1 hour ago, AK_Aramis said:

Yep, that's the climb.

To climb, you need 1 <opp> on your fitness roll, to use the free move vertically. You need 2 <s> & 1 <opp> for each additional vertical band.

Really quite hard to go fast, but not hard at all for going up slow.


I see it that if you're doing a movement action to move, you can use an opportunity to go up a vertical surface - which probably represents a shortcut compared to going through the 'regular' terrain approach (for example, if the cliff is one you could climb during a conflict scene, there's probably a scree slope that would be several range bands of movement to reach and then move back and forth to climb, or one vertical band "straight up" the cliff)

Edited by Magnus Grendel
2 hours ago, Magnus Grendel said:

This.

  • The Player narrates what they want to attempt
  • The GM and the Player agree what approach it is, with the GM getting the last call
  • The GM sets the TN - varying according to both the situation and the approach

So, yes, "moving something" will vary on TN. TN will vary wildly depending on the approach you take, and picking a ridiculous approach in order to use your 'best ring' is exactly where a suitably ludicrous TN should be applied. If they can come up with a consistant explanation of how their plan should work, you should let them use the ring they want to, no matter how Wile-E-Coyote convoluted it is, but that's where the TN comes into play.

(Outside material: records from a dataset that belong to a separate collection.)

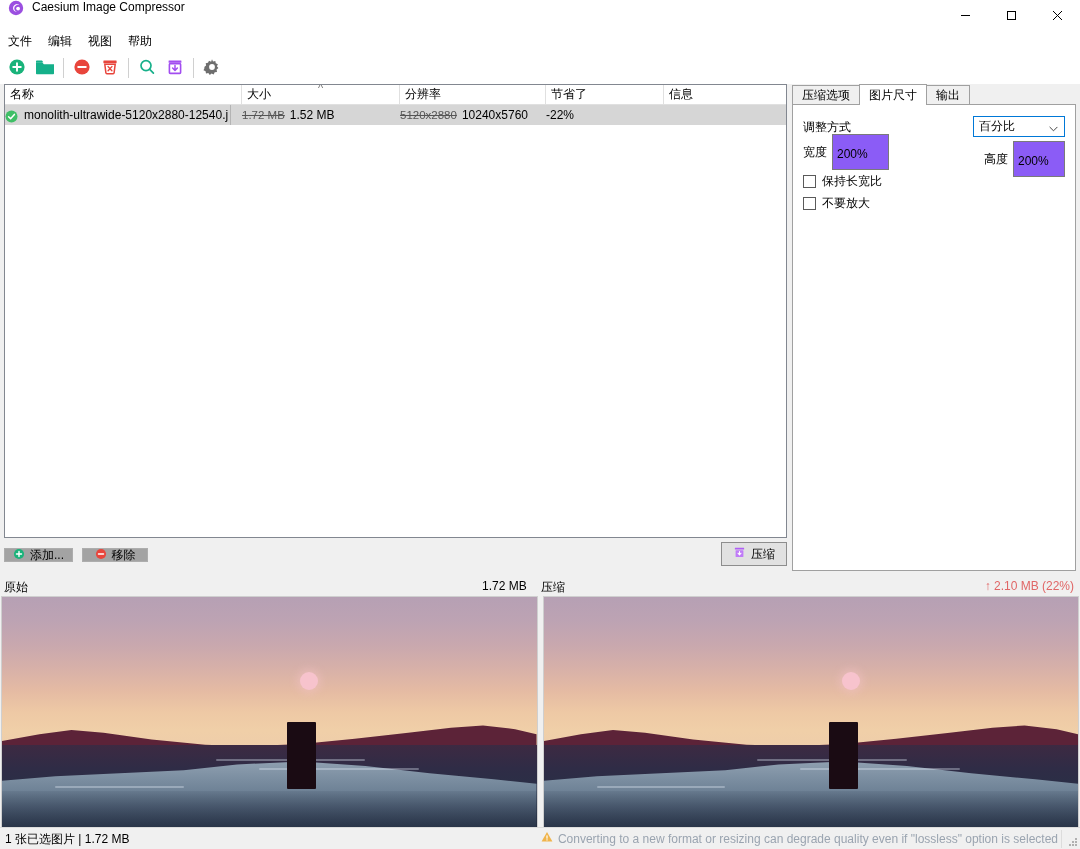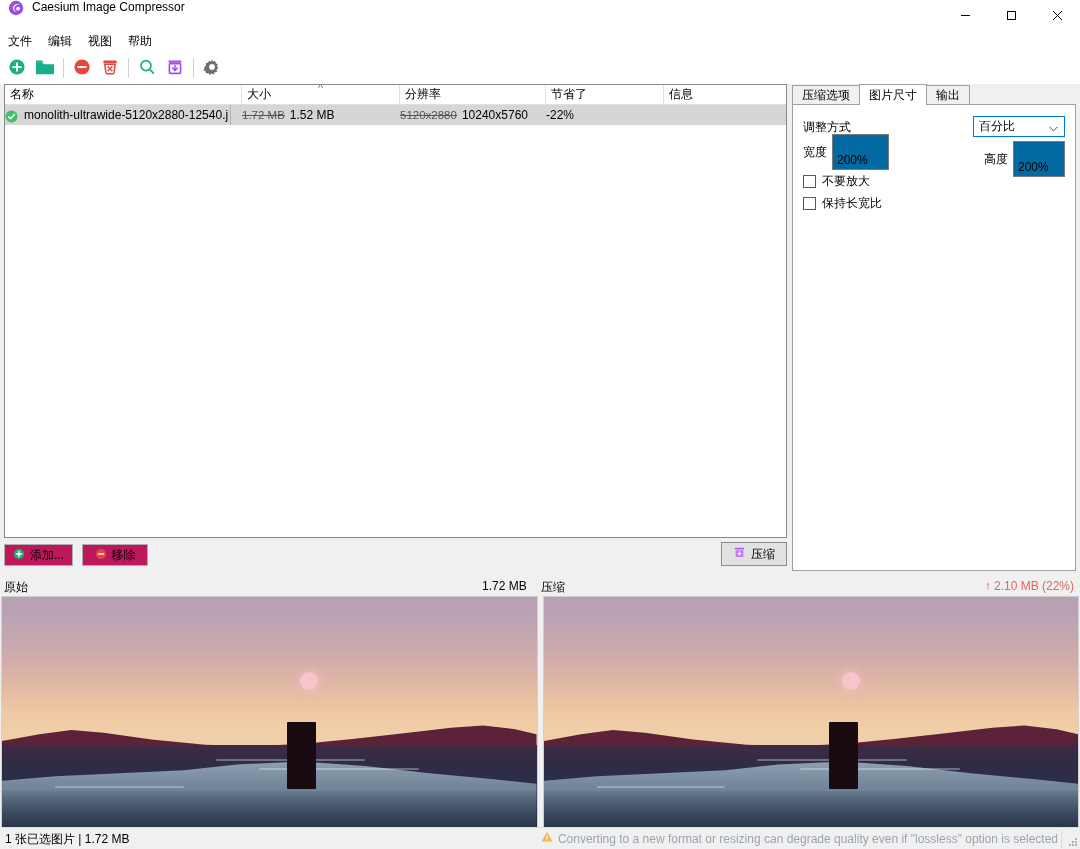"200%" .txtbox { background: #0369a1 -> #8b5cf6; padding: 16px 4px -> 10px 4px }
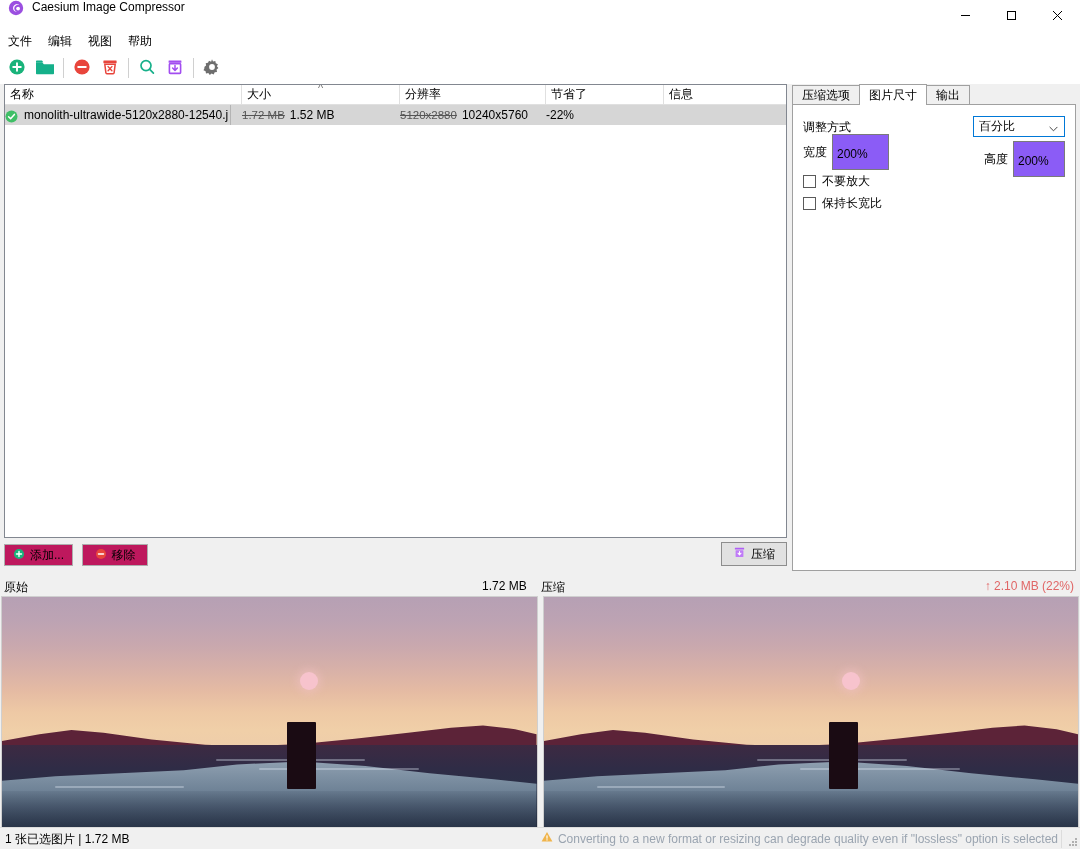"不要放大" div.chk-row { order: before "保持长宽比" -> after "保持长宽比" }
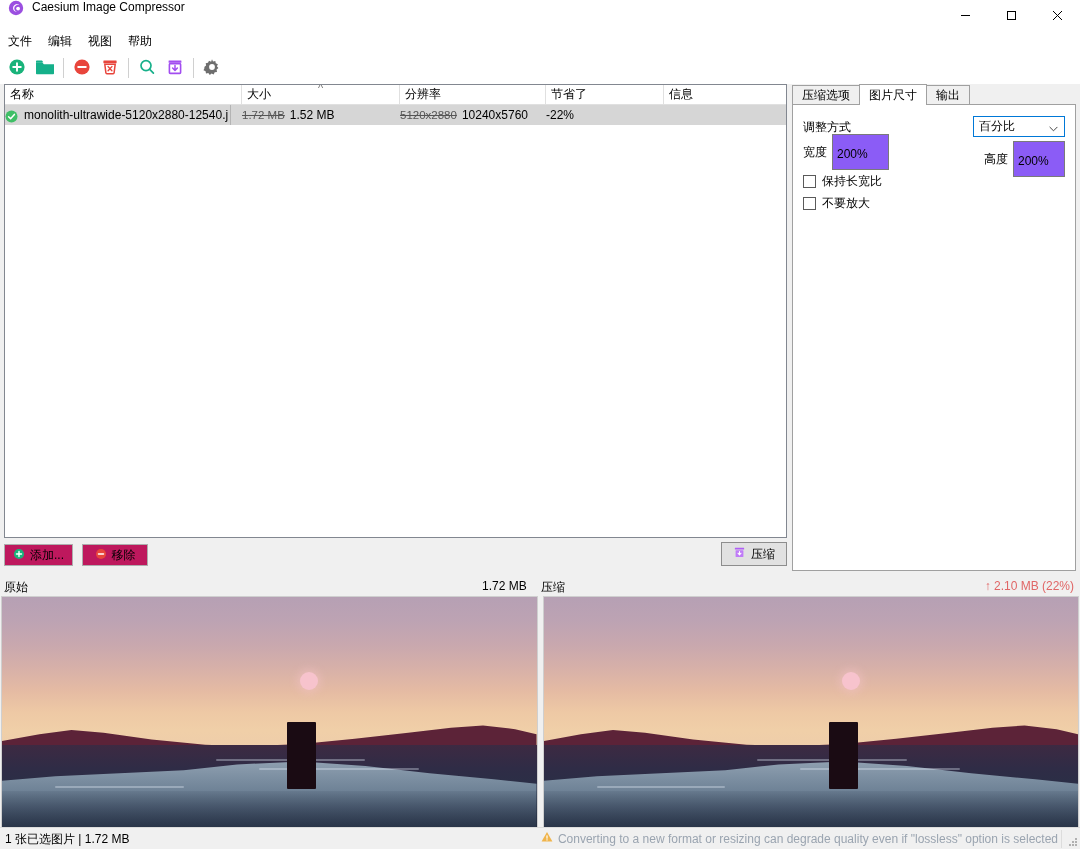"添加..." .btn { background: #be185d -> #a3a3a3; height: 22px -> 14px }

For example, if their plan is blatantly a given approach (say "scrutinise" a thing that they are already aware of and trying to discern the detailed qualities of), then adding the word "passionately" and complaining when you won't let them use their (higher) fire ring is just trying to game the system.

But theoretically, there is a TN value for a theology check to have the original clan thunders spontaneously manifest en masse and beat the snot out of your opponent. You're really not going to pass it , but if the player insists that's their plan, it's not your place to deny them the right to roll dice.


I see it that if you're doing a movement action to move, you can use an opportunity to go up a vertical surface - which probably represents a shortcut compared to going through the 'regular' terrain approach (for example, if the cliff is one you could climb during a conflict scene, there's probably a scree slope that would be several range bands of movement to reach and then move back and forth to climb, or one vertical band "straight up" the cliff)

If the "only" way ahead is to climb, during a skirmish, and there is an archer ahead you need to reach.

Would you be strict enough to say yhe only way to climb is to use air opportunities? Because "by the rules" thats what it is. Otherwise i'll take an higher tn to my move check with my best ring most of the time.

On another subject, you cannot jump and attack in this game since jumping needs to be the maneuvre action. Not saying it is good or bad, just a bit limiting, heroically speaking.